It’s always been there. Since my childhood, and the sense of solitude that occupied it. We lived in the country, I didn’t really have any neighbours or friends nearby.
Erwan is five years younger than me and at that age it is a big difference. My playmates were the wall, against which I kicked a ball, and the sheets of paper that I draw on endlessly.

Our family has a powerful work ethic, a horror of idleness. For my grandparents and my parents, it was inconceivable to spend time doing nothing. Reading wasn’t doing something, reading was for the evenings, but during the day you chopped wood, worked in the garden.

Drawing fell somewhere between the two: when I was drawing, they left me mostly in peace. Mostly, because my parents didn’t really understand what I was doing, but it was nevertheless acceptable. Drawing wasn’t really accomplishing anything, but at least it was an activity, something was happening. It’s never left me. Drawing is always present, in ways that change from year to year of course, but still there, like a companion, keeping me afloat, keeping me balanced.

DRAWING AND SKETCHING
There is no time in my life when I haven’t drawn in one way or another. Because there are two ways, two great continents of drawing. Two separate universes which, despite occasional interaction, contact and mutual influence, function in radically different ways. On one hand is the sketch drawing, which is subject to a project, serving its development. On the other is the free-standing drawing, which has no other function than to be what it is, finding meaning within itself.

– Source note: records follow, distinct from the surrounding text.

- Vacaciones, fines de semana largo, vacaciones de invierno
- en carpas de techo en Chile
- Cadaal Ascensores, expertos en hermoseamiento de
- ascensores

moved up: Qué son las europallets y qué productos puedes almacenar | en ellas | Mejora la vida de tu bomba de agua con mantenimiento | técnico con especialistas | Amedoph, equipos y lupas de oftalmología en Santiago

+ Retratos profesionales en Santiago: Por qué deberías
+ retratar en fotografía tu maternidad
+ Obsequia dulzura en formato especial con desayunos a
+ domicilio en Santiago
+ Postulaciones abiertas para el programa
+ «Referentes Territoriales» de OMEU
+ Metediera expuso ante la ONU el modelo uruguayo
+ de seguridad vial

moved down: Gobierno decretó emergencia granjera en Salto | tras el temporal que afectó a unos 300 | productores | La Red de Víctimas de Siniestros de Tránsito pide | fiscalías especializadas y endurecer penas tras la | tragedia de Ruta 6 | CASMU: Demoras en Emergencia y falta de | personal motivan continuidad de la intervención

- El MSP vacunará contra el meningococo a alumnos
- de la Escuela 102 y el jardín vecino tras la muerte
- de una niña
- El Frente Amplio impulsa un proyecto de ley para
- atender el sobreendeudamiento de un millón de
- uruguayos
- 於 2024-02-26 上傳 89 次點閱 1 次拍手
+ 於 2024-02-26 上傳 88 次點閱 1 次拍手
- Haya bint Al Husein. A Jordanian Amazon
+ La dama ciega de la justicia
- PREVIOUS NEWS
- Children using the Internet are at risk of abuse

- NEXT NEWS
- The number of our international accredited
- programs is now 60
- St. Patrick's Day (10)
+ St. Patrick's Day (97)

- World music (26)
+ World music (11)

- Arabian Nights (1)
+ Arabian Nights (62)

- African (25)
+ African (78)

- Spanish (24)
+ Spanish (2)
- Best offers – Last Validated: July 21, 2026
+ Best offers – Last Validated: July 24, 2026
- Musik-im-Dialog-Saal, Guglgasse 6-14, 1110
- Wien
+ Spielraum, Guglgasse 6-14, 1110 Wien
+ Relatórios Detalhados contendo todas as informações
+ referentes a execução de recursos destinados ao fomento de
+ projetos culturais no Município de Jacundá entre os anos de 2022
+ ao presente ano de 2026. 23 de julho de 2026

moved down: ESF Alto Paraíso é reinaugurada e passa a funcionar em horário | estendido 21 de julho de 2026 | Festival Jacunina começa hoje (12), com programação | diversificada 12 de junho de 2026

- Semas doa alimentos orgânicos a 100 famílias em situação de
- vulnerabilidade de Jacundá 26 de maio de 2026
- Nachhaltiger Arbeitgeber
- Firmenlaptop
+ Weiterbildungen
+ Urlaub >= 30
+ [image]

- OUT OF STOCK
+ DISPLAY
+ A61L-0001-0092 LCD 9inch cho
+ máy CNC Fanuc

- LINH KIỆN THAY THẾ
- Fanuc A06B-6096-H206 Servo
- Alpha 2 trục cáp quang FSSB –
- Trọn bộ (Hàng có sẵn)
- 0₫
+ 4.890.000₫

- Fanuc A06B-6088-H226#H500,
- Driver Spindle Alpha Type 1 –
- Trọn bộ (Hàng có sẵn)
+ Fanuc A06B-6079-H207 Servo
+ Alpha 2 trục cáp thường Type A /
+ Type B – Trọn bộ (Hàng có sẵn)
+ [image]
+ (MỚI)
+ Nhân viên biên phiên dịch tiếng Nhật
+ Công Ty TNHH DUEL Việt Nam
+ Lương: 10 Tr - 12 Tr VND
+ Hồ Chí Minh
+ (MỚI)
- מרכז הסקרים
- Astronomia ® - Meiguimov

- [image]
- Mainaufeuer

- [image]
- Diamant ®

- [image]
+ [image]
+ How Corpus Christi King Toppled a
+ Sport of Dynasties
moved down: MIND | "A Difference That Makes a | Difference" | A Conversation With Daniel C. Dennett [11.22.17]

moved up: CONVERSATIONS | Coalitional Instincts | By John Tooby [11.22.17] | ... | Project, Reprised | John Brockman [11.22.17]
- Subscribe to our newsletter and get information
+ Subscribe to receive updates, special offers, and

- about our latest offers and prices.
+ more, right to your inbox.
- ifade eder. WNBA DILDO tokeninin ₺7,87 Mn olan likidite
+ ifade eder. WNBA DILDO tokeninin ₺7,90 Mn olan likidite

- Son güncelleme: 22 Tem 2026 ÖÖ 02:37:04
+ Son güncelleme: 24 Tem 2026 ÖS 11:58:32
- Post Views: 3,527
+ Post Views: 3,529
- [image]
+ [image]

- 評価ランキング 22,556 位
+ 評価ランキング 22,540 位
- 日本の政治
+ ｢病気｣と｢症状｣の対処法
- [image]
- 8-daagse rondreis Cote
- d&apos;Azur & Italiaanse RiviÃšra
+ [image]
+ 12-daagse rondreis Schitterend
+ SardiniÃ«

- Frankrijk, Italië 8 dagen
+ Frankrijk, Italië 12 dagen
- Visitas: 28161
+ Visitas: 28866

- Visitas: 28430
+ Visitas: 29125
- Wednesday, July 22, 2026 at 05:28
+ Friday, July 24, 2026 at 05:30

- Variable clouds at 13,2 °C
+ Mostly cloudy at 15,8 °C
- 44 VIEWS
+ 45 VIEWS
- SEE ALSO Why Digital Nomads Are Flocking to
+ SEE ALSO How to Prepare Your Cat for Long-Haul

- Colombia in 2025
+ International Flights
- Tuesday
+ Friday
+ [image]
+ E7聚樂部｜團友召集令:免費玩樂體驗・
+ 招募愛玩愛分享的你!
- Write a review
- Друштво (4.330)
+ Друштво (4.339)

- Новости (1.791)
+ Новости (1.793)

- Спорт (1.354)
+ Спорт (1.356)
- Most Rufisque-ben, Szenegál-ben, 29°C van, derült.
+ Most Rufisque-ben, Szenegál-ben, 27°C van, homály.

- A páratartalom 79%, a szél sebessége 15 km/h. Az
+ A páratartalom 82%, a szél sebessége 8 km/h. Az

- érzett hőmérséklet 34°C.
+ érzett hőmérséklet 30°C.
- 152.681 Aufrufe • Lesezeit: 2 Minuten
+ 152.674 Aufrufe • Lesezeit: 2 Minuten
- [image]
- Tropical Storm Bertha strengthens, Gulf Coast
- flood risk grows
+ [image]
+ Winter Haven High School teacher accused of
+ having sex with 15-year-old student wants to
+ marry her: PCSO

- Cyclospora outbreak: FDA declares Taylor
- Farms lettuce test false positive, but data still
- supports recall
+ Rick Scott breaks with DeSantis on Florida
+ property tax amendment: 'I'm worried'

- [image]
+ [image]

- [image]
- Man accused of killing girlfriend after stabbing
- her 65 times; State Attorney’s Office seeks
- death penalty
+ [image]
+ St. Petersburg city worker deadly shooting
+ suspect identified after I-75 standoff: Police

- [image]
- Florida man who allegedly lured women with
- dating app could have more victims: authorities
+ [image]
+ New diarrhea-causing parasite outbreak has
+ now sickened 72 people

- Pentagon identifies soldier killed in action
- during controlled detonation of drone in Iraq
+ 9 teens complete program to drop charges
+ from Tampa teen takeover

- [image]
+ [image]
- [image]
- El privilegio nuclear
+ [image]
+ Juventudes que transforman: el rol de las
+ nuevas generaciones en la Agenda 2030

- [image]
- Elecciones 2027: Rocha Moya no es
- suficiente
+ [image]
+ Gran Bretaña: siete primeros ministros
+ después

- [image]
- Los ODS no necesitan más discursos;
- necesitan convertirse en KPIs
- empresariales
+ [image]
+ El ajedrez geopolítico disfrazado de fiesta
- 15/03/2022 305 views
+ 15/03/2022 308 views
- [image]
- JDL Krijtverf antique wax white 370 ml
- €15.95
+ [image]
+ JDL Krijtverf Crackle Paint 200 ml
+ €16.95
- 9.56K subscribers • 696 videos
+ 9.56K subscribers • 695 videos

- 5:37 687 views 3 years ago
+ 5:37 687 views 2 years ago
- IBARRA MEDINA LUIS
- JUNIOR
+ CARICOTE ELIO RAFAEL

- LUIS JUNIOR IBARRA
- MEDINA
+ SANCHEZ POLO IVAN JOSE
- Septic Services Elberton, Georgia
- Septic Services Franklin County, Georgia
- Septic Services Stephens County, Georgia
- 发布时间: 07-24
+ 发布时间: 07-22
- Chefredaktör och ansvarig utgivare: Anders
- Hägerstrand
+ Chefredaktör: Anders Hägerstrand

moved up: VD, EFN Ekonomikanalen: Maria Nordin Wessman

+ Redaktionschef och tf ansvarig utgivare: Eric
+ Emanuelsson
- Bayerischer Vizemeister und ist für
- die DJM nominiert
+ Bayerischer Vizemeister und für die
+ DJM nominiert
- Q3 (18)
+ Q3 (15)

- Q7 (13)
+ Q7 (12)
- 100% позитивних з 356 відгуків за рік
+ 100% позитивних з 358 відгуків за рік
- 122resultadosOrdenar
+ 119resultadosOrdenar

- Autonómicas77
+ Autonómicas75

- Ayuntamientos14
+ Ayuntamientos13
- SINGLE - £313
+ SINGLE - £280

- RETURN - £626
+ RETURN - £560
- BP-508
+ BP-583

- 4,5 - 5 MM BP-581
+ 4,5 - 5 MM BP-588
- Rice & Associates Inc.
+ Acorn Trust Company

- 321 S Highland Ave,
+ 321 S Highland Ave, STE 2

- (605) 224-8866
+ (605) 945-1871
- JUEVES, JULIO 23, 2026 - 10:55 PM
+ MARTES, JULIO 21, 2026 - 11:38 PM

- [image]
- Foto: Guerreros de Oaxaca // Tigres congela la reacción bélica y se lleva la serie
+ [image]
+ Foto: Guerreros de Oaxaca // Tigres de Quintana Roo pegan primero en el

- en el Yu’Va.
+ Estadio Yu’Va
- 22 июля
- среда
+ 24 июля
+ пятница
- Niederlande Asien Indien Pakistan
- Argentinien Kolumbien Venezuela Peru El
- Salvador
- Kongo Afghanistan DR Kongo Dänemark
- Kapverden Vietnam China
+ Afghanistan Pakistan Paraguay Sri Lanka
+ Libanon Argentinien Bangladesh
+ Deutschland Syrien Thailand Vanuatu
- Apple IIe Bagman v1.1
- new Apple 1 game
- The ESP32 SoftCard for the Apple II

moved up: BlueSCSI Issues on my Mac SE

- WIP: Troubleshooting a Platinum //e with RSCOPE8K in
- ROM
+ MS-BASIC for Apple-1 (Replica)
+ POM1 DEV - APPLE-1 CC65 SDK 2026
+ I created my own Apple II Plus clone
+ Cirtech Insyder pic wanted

At different times, sketching has occupied a more or less important role in my work process, thereby leaving more or less room for drawing. For a long time I needed to make endless sketches to check my ideas, finalise details. I spent my time drawing 200 versions of the same curve, the same connection, like a dancer rehearsing a single gesture over and over again to perfect a variation or posture. This is no longer the case. When I think about a form, I tend now to trace it in the air – sometimes I realise that I have been making absurd gestures walking along the street, people must think I’m crazy. While for a long time I needed to see the line on paper to visualise a project, today the gesture is enough for me. Like a composer who doesn’t need to play the piece he’s writing in order to hear it. I know almost instantaneously the height, the section or proportion. I know that it will be right, it’s almost physically ingrained in me. So the time that I no longer spend sketching, time now freed up, is entirely given to drawing without purpose.

WITHOUT PREMEDITATION
In drawing classes, I was often cited as the example of what not to do, as the one who went about it all the wrong way. When you learn to draw a landscape or an object, you generally start by laying out the principal lines, by outlining the overall picture, before going on to the details. I don’t work like that at all. When I draw a person, I start with the feet and work my way up to the head, without first building up a general idea. Something that every drawing teacher, from the most uninspiring to the most visionary, considers to be a real problem.

I always function like that, according to a process of development – by continuity and contiguity – of a form that originates in the detail. One year at the Arts Déco [École Nationale Supérieure des Arts Décoratifs, Paris], we had to do a chest of drawers; I spent nearly the whole term sculpting the knob that I wanted without for a moment thinking about the overall object. For me, the very sense of the project came from this detail, and from the sensual relationship that was established with it. Today, experience obviously enables me to see the bigger picture, to understand and anticipate many factors, but the question of detail remains essential in my work, as is that of the connection. Take this vase, or this chair, their overall form is obviously fine, but I think that the heart of my language is about they are assembled, how the forms, the planes, the materials, how things connect together.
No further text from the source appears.